- [ACTIVITY]:
Repeat exactly each line of the material, starting from the line that contains "- cpan> install Config:Tiny" and finishing with the final line.

- [GIVEN INFORMATION]:
┄┄┄┄┄┄

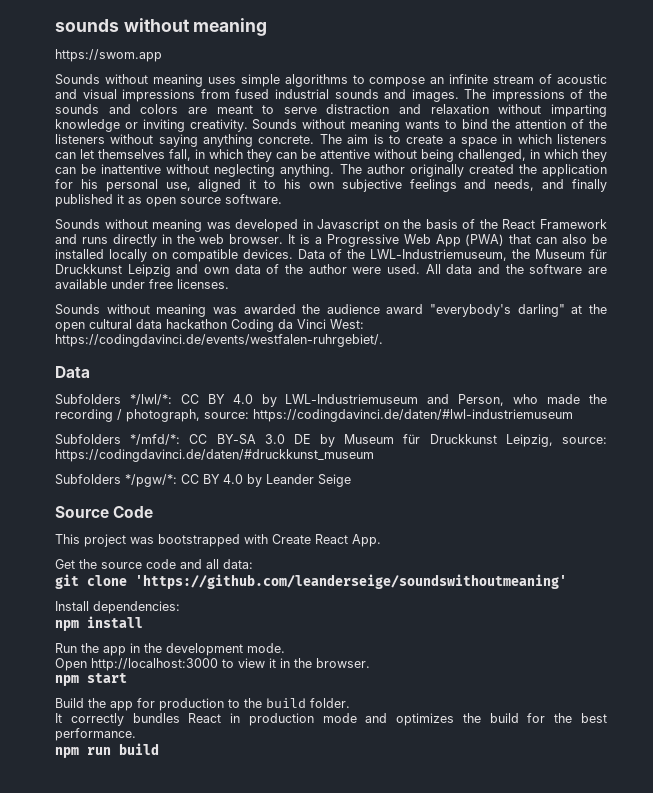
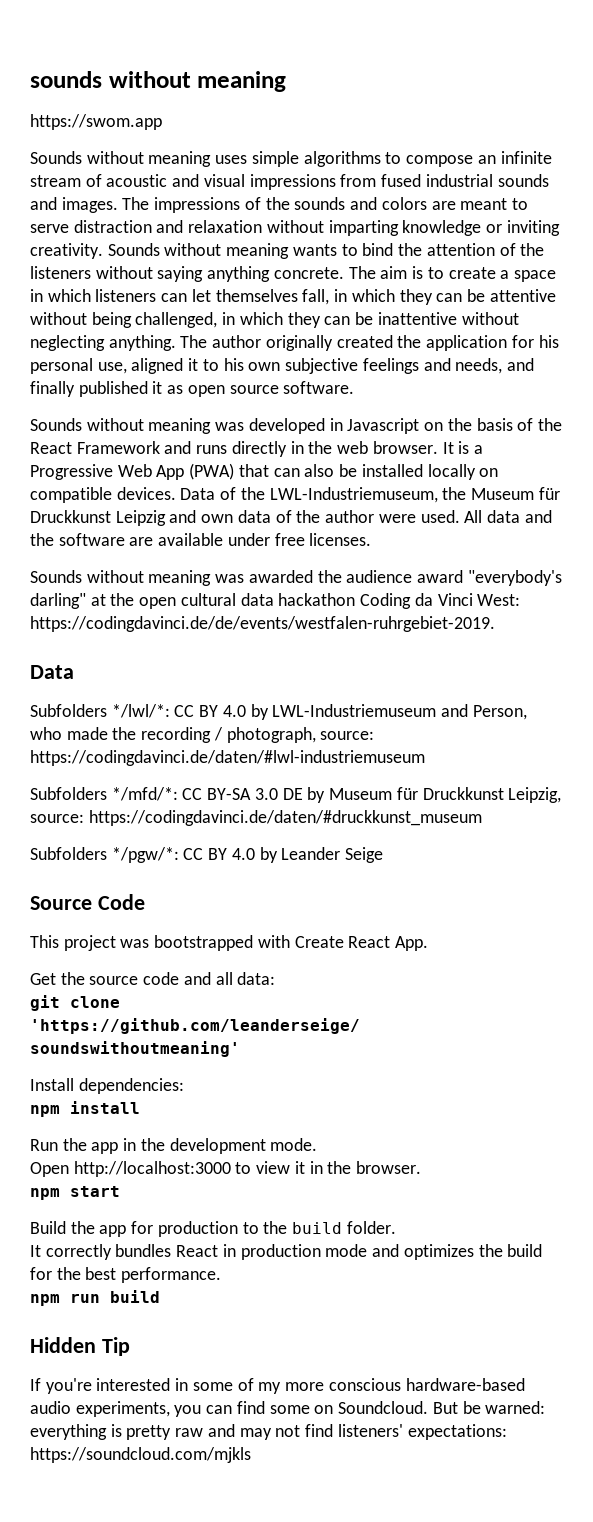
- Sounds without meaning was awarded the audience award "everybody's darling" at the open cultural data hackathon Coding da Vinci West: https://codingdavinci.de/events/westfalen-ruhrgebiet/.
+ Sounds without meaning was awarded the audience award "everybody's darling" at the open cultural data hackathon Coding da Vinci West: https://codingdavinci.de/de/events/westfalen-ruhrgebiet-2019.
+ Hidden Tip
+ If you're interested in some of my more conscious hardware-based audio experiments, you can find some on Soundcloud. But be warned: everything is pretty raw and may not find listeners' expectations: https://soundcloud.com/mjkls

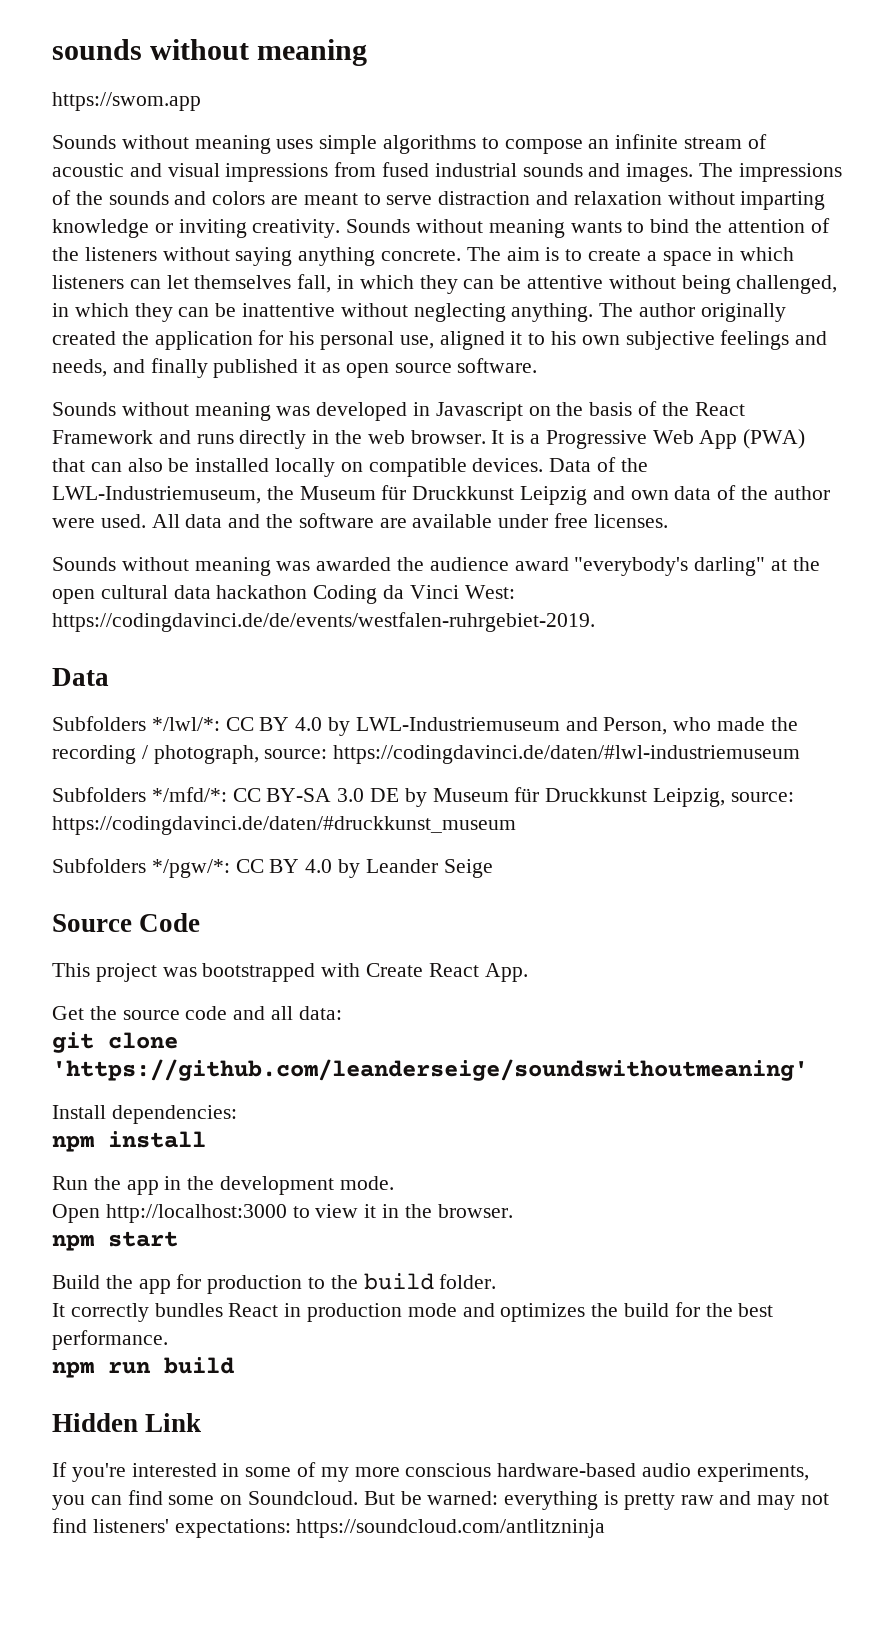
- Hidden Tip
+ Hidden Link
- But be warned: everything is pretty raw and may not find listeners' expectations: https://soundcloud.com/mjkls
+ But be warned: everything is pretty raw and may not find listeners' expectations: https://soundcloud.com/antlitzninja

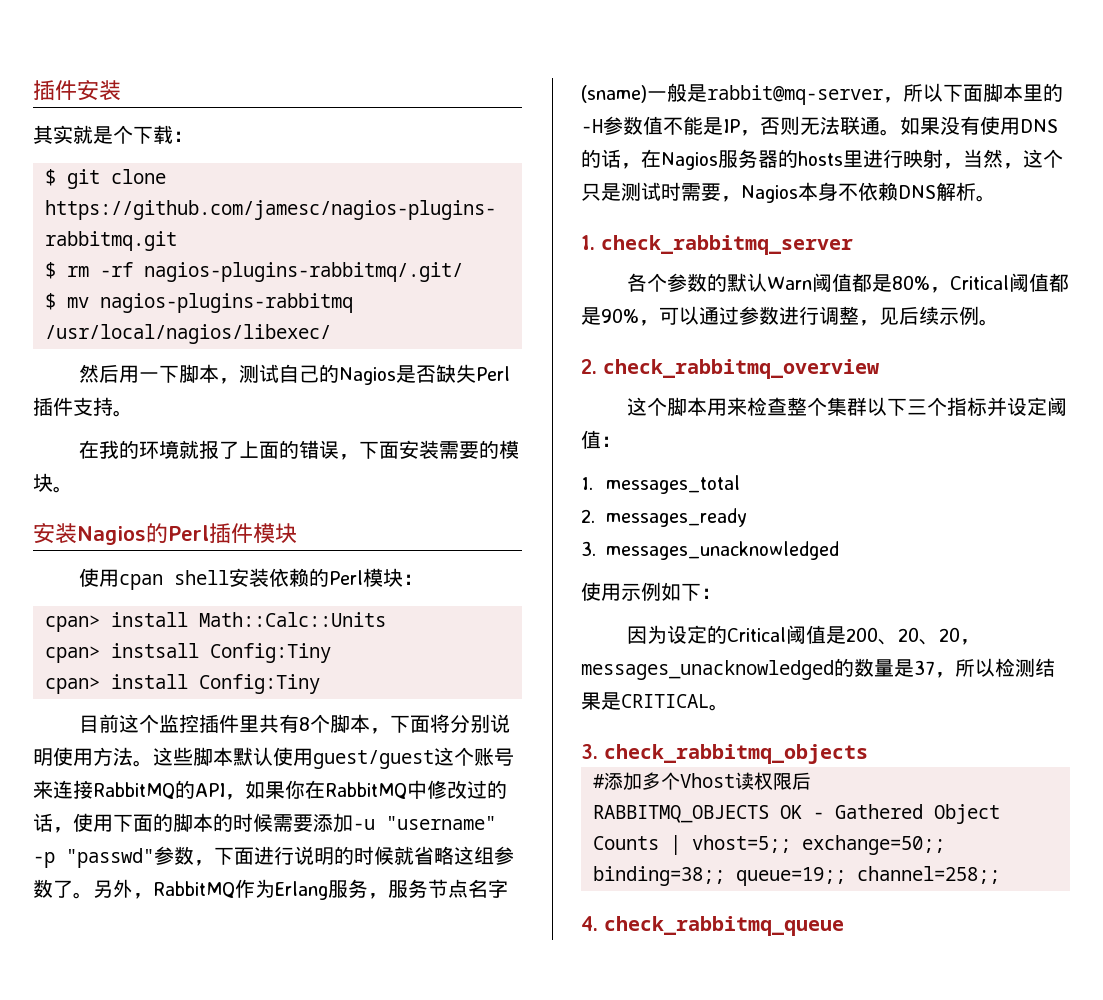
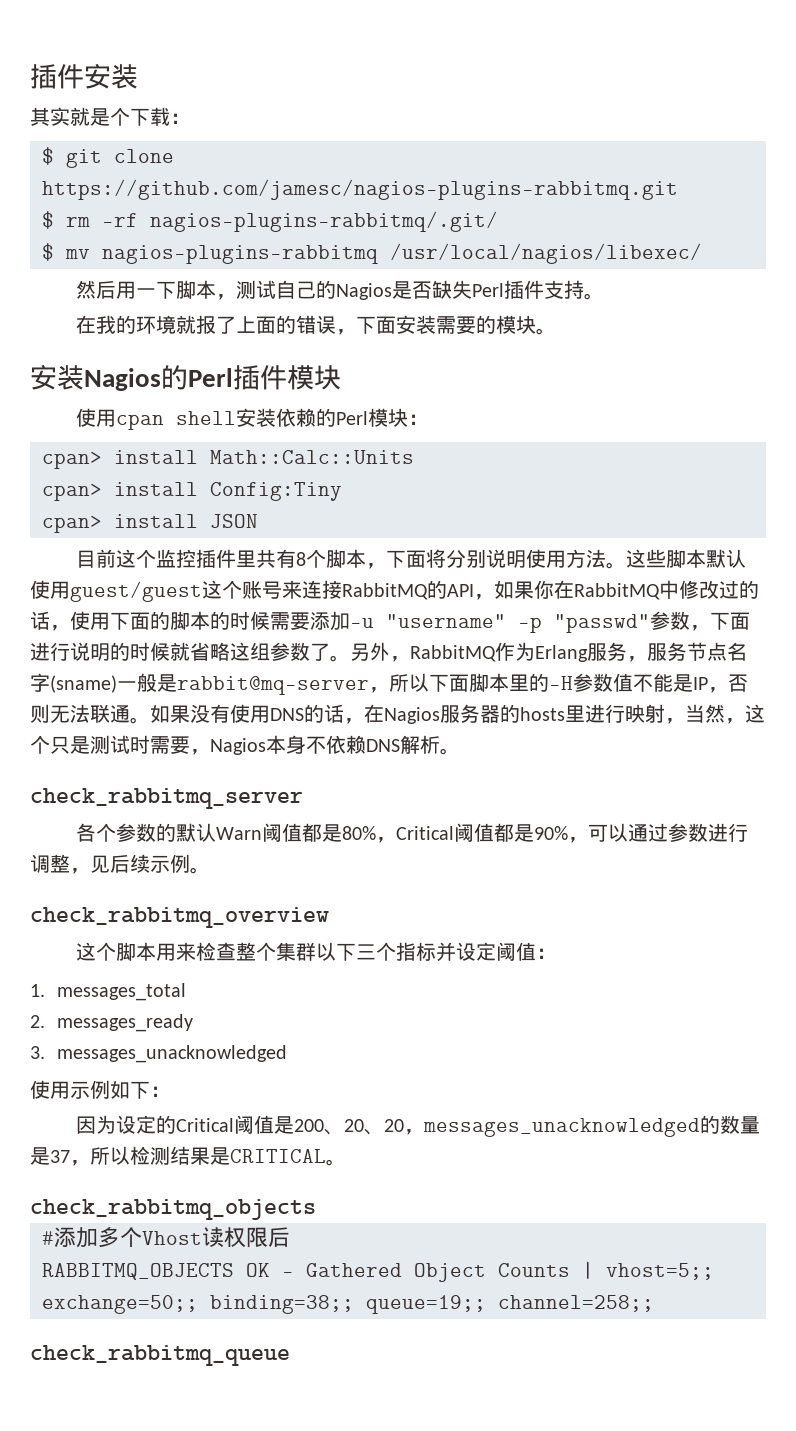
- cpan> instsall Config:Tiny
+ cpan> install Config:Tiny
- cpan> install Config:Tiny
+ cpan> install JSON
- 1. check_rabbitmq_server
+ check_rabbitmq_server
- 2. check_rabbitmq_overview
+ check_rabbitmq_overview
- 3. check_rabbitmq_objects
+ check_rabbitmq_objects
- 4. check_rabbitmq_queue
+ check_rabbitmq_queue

┄┄┄┄┄┄

- [ANSWER SECTION]:
- cpan> install Config:Tiny
+ cpan> install JSON
- 1. check_rabbitmq_server
+ check_rabbitmq_server
- 2. check_rabbitmq_overview
+ check_rabbitmq_overview
- 3. check_rabbitmq_objects
+ check_rabbitmq_objects
- 4. check_rabbitmq_queue
+ check_rabbitmq_queue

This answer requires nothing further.